> [Goal of the exercise] Every line below from the one containing "- A* algorithm" through the one containing "in data folder" is to be printed exactly, with the pictures omitted.

> [Exercise data]
■ ■ ■ ■ ■

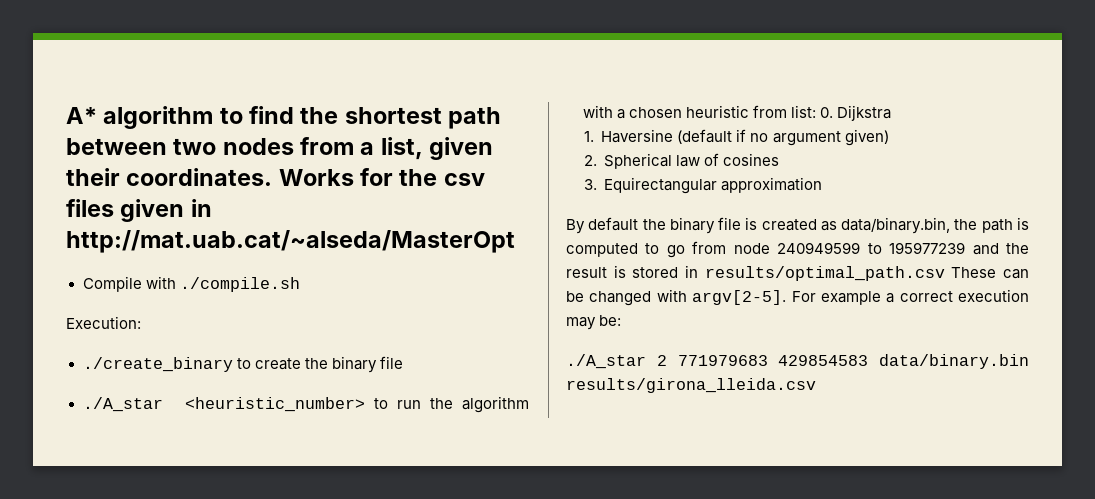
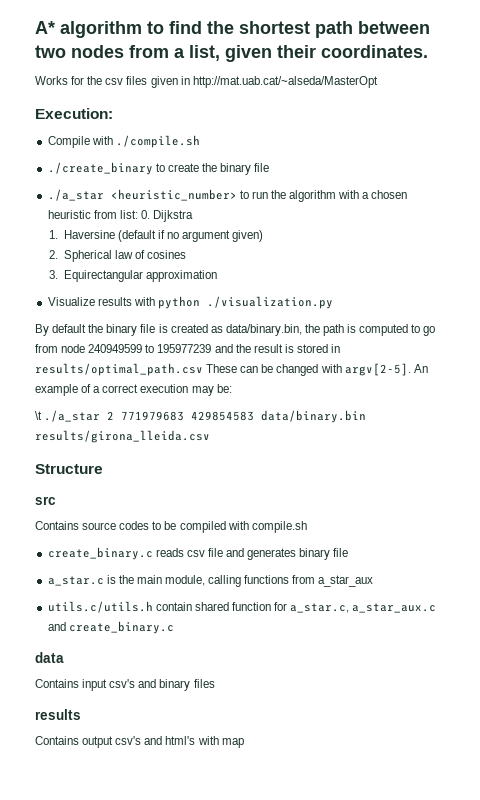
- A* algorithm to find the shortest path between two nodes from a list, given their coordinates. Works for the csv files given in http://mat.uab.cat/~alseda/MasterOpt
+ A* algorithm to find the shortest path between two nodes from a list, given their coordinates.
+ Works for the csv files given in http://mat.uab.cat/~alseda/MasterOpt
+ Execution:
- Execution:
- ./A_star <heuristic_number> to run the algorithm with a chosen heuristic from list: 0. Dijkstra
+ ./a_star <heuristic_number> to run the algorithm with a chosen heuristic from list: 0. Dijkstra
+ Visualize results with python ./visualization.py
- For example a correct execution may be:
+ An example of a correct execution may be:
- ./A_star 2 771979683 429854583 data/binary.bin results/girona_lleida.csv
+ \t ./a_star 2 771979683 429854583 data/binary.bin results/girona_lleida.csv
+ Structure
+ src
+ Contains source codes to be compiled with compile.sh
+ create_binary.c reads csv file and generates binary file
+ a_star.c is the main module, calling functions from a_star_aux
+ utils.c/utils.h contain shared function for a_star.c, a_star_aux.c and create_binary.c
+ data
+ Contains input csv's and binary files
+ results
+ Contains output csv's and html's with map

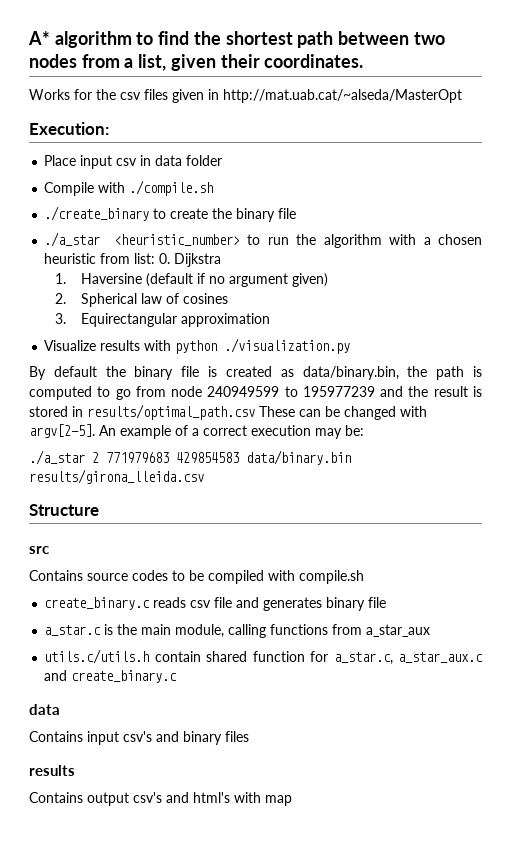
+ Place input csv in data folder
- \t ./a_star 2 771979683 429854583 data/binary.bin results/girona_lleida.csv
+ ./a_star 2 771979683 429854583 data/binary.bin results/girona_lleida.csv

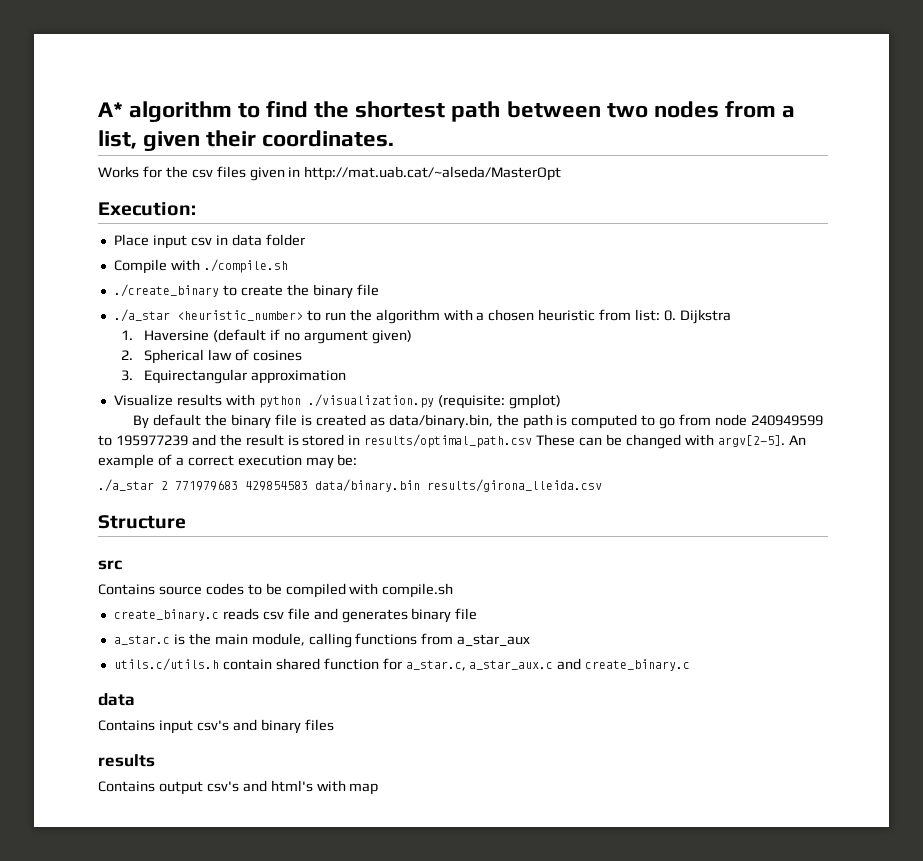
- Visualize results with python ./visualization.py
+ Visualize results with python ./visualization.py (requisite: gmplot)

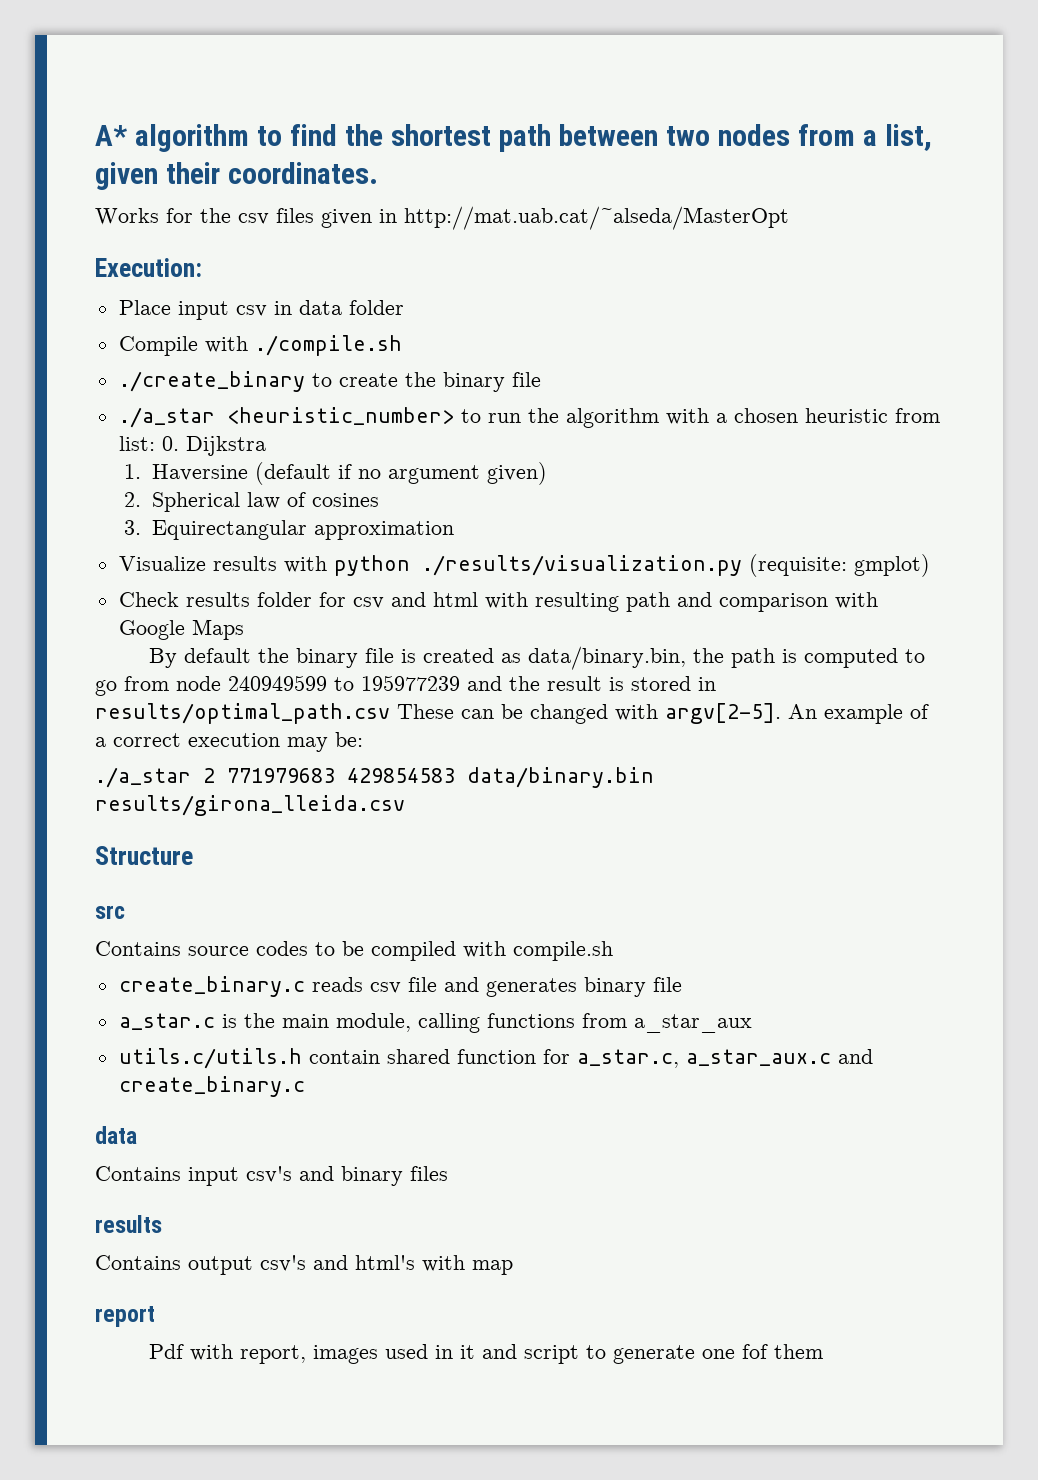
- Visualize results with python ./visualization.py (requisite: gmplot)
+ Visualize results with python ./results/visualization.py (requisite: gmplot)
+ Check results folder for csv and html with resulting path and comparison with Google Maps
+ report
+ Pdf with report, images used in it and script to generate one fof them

■ ■ ■ ■ ■

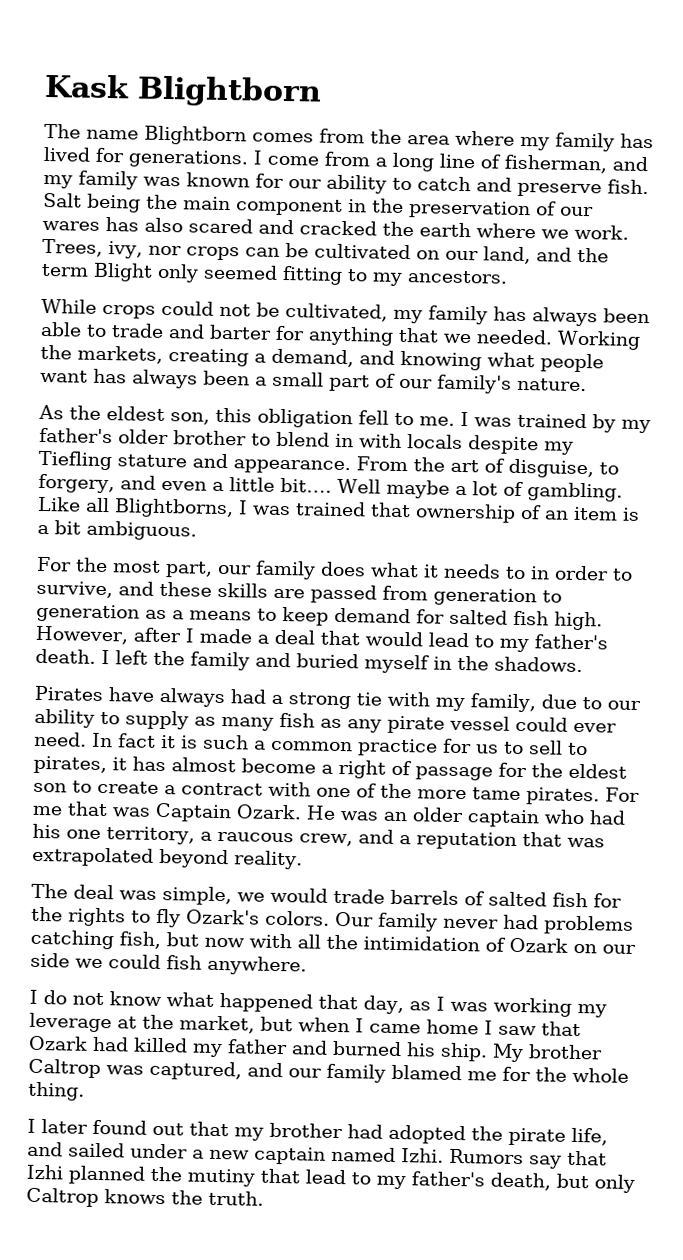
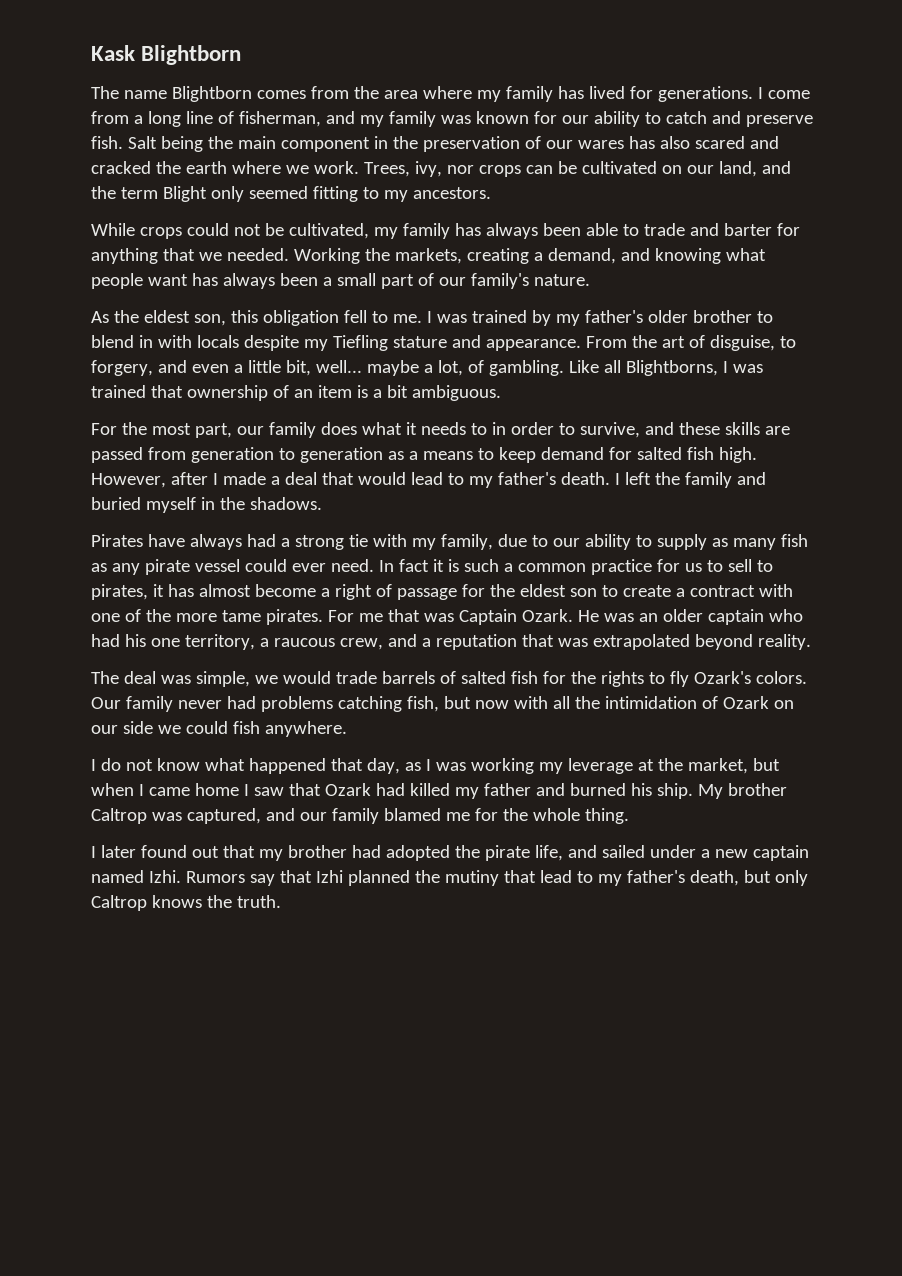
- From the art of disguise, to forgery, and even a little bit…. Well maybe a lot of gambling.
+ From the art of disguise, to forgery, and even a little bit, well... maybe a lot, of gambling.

■ ■ ■ ■ ■

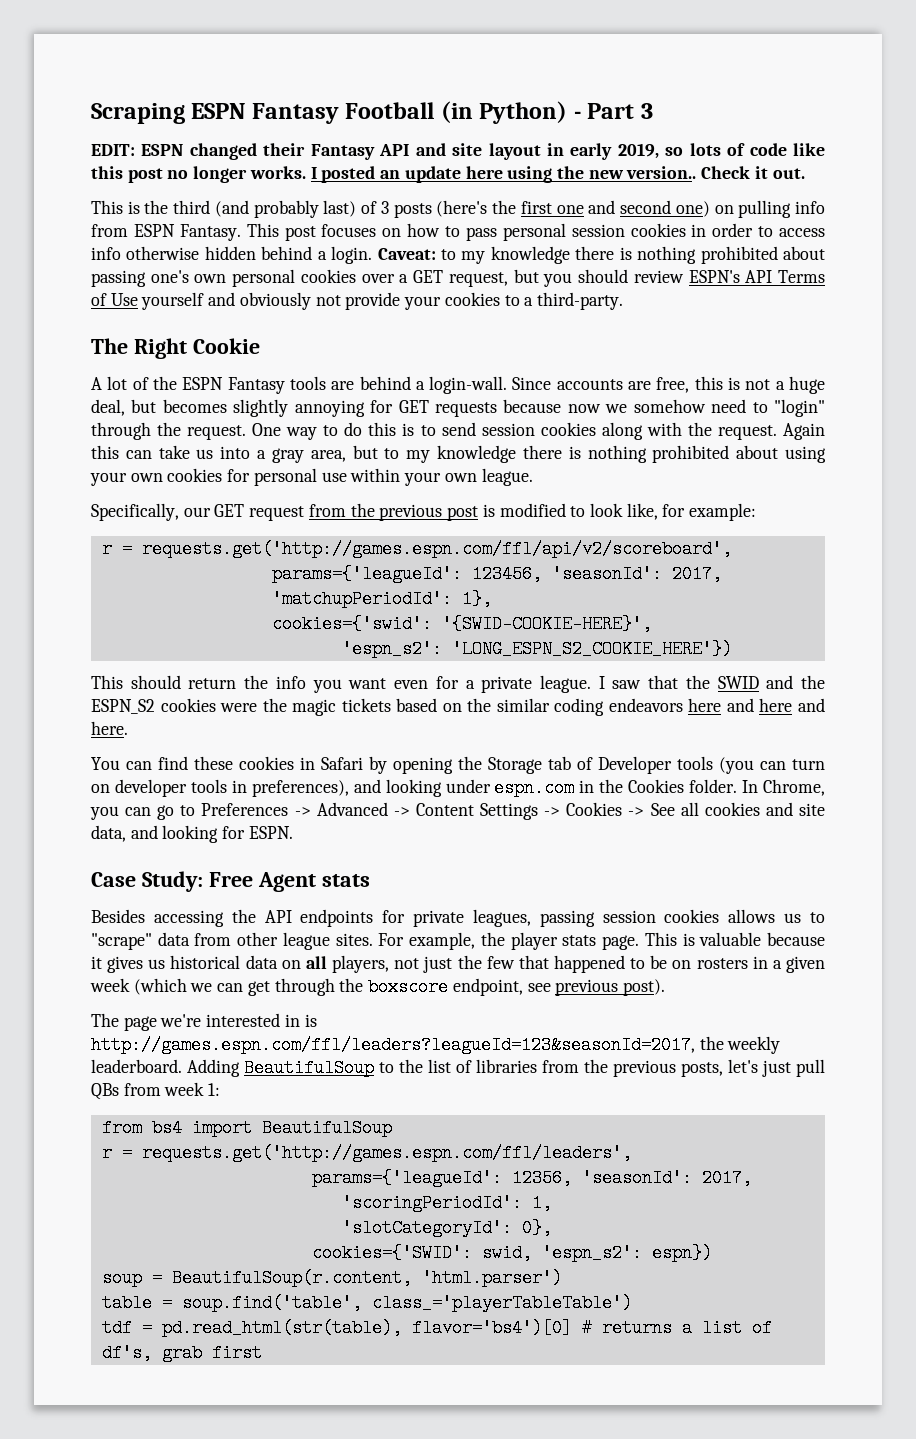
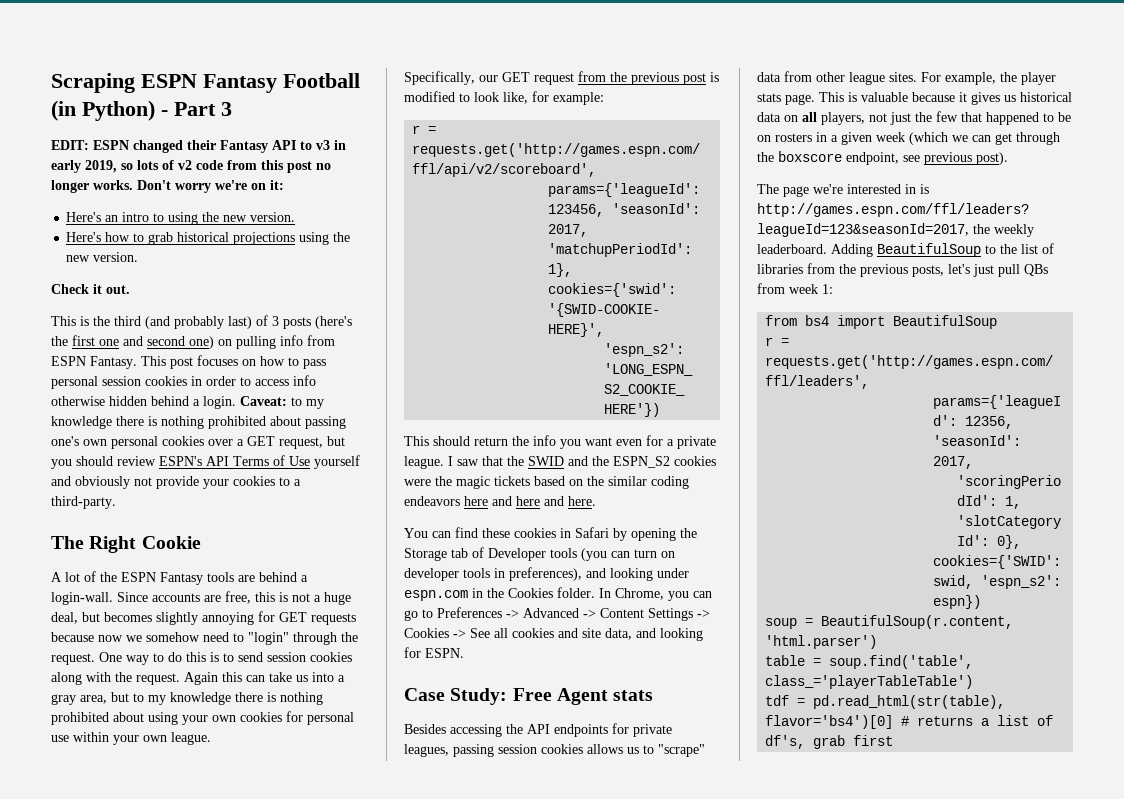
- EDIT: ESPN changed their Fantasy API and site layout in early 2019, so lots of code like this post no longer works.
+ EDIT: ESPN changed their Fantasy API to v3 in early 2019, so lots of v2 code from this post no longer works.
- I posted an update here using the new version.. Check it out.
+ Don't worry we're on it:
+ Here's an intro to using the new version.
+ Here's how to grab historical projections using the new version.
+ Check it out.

■ ■ ■ ■ ■

> [Written response]
- A* algorithm to find the shortest path between two nodes from a list, given their coordinates. Works for the csv files given in http://mat.uab.cat/~alseda/MasterOpt
+ A* algorithm to find the shortest path between two nodes from a list, given their coordinates.
+ Works for the csv files given in http://mat.uab.cat/~alseda/MasterOpt
+ Execution:
- Execution:
- ./A_star <heuristic_number> to run the algorithm with a chosen heuristic from list: 0. Dijkstra
+ ./a_star <heuristic_number> to run the algorithm with a chosen heuristic from list: 0. Dijkstra
+ Visualize results with python ./visualization.py
- For example a correct execution may be:
+ An example of a correct execution may be:
- ./A_star 2 771979683 429854583 data/binary.bin results/girona_lleida.csv
+ \t ./a_star 2 771979683 429854583 data/binary.bin results/girona_lleida.csv
+ Structure
+ src
+ Contains source codes to be compiled with compile.sh
+ create_binary.c reads csv file and generates binary file
+ a_star.c is the main module, calling functions from a_star_aux
+ utils.c/utils.h contain shared function for a_star.c, a_star_aux.c and create_binary.c
+ data
+ Contains input csv's and binary files
+ results
+ Contains output csv's and html's with map

+ Place input csv in data folder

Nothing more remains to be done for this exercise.